The Cabinet reshuffle announced on September 13, 2020, was presented as an exercise in managerial and political rationality, but was laden with omissions, intrigues, and short-sightedness. Strikingly, the reshuffle had no strategic development objectives for Grenada in the unique circumstances of the day.
As to be expected, corruption and incompetence were not given as justification for re-assignment in any instance, though these are live and bothersome issues surrounding the regime. Nevertheless, working with what was pronounced, one identifies three issues of interest to the public.
Firstly, and most significantly, Prime Minister Mitchell has abandoned the Finance portfolio in circumstances where the public revenues have slumped dramatically because of the impact of COVID-19 on the economy. Mitchell is therefore no longer able to boast of surpluses nor is he able to spend to his heart’s content.
Curiously, at the time when his experience is needed most at the Ministry of Finance to rebuild Grenada’s fiscal position, he packs it in and turns it over to one lacking in relevant experience, ageing and with known health challenges.
This is an alarming development which is not motivated by a concern for Grenada, but smacks more of a personal escape route, to be generous. To be blunt, Mitchell has abandoned Grenada because the Treasury has weakened and instead of taking the pressure to rebuild or lead the re-building, he is saying, “count me out”! He is running before the crash!
Secondly, any argument that Mr. Bowen needs to acquire further experience on the road to leadership succession fails on the ground that he has served for many years as Deputy PM which ought to be sufficient to qualify him for the Office of PM. It should be a straight and simple political step, assuming he has the confidence of the majority in Parliament.
Essentially, it is for party members, not any member of Cabinet, to provide for a successor to the Prime Minister, first as Party Leader. Recall that one is invited to form a government by the Governor General based on the confidence of the majority in the Parliament that one enjoys following the General Elections (Constitution, s.58). Therefore, the source of leadership authority is not the Cabinet, but the Parliament. In other words, it is not a Cabinet/Office power, but a political power. Therefore, the Prime Minister has no power to make anyone Prime Minister, succeeding him.
On this logic it is a fallacy for the Prime Minister to say that he is addressing succession planning at Cabinet level via a reshuffle as he prepares to exit that Office. Consider, conclusively, that it is open to elected Members of the House of Representatives (not ministers) to cause the removal of the Prime Minister.
Un-elected Senators may serve as ministers in the Cabinet, but they can have no say in the matter, under the Constitution.
Furthermore, a vote of ‘No Confidence’ in the Prime Minister takes place in the House of Representatives, not in the Cabinet room.
One footnote on this matter is worthy of attention. Beyond placating Bowen, it may well be a deliberate set-up to give him the Finance ministry with the expectation that he would have to impose unpopular austerity measures on the people and preside over hardship. In the event, he is likely to become very unpopular, a status which the party members could not ignore in choosing a new leader.

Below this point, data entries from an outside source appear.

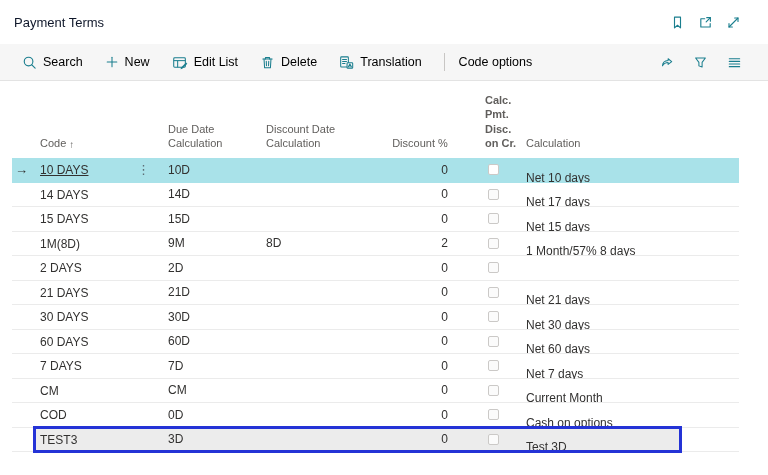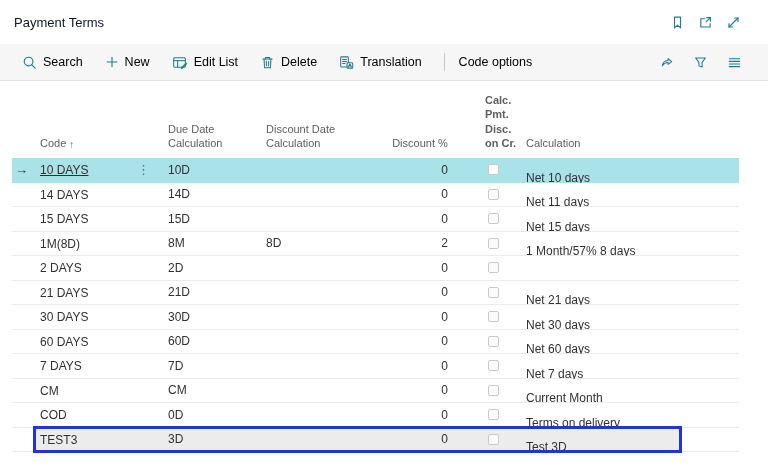--- a/index.html
+++ b/index.html
@@ -225,7 +225,7 @@
     <div class="cell c-calc">
       <span class="checkbox"></span>
     </div>
-    <div class="cell c-desc">Net 11 days</div>
+    <div class="cell c-desc">Net 17 days</div>
 
   </div>
 

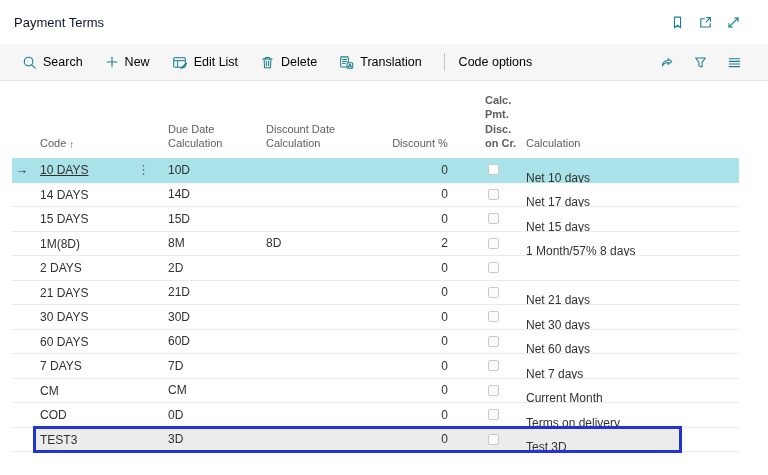--- a/index.html
+++ b/index.html
@@ -255,7 +255,7 @@
       <span class="code-text">1M(8D)</span>
       <span class="kebab">⋮</span>
     </div>
-    <div class="cell c-due">8M</div>
+    <div class="cell c-due">9M</div>
     <div class="cell c-ddate">8D</div>
     <div class="cell c-disc">2</div>
     <div class="cell c-calc">

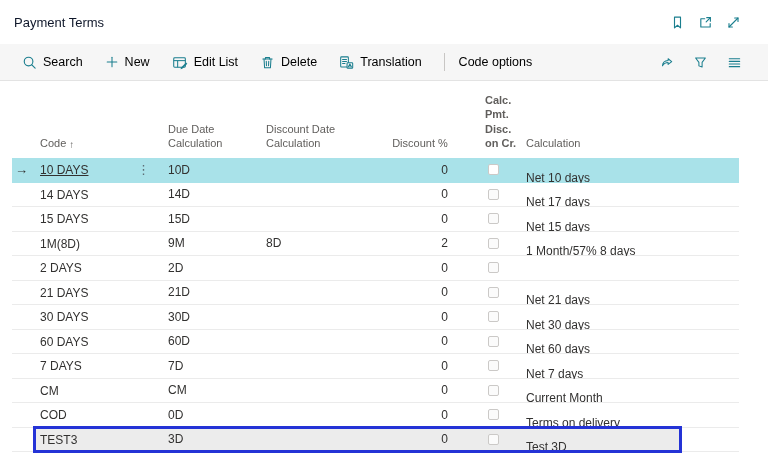--- a/index.html
+++ b/index.html
@@ -386,7 +386,7 @@
     <div class="cell c-calc">
       <span class="checkbox"></span>
     </div>
-    <div class="cell c-desc">Terms on delivery</div>
+    <div class="cell c-desc">Cash on options</div>
 
   </div>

The point being made is that Mitchell may well be setting-up Bowen to fail because he wishes to see someone else become Party Leader and Prime Minister.
In the process, he escapes the chastisement of the people for the economic woes of the country. The move therefore portends serious internal conflict within the NNP over a successor for Party Leader. It also demonstrates that Peter David is not on Mitchell’s leadership succession list.
This brings us to the third point of note. In November, 2010, then Prime Minister, Tillman Thomas, reshuffled his Cabinet whereupon Chester Humphrey rushed to GBN to say that, “The Prime Minister must remember that the NDC was elected by a coalition of forces and taking Tourism from Peter David amounts to an attack on the progressive forces”.
For weeks thereafter, the so-called ‘progressive forces’ vilified PM Thomas and threateningly declared on radio that, “Tillman cyan move Peter”. Over the next several months, Peter and his ‘progressive forces’ retaliated by breaking the back of the Thomas regime and were promptly conscripted by the NNP.
Ten years later, Peter is effectively demoted by the Prime Minister and must now be an unhappy man, though he will keep smiling while attempting to ‘spin’ to disguise his pain.
The public eagerly awaits a pronouncement by Humphrey on the impact of Mitchell’s demotion of Peter David in the coming days. This time around, they are not in the position of powerful coalition partner, but that of inferior conscripts! And how will the ‘progressive forces’ respond, assuming they have not become a spent force? Retribution politics is truly a curse!
The overall situation leaves Grenada in a very unhappy state. No savings will result to the public purse and no improvement in Government’s performance will ensue from the reshuffle. The Cabinet will not be stronger and better.
The Prime Minister has retained certain portfolios, but he has abandoned leadership of Grenada. His obligation to serve the people has once again been subjugated to his personal interests and he is running blindly ‘in big, broad daylight’.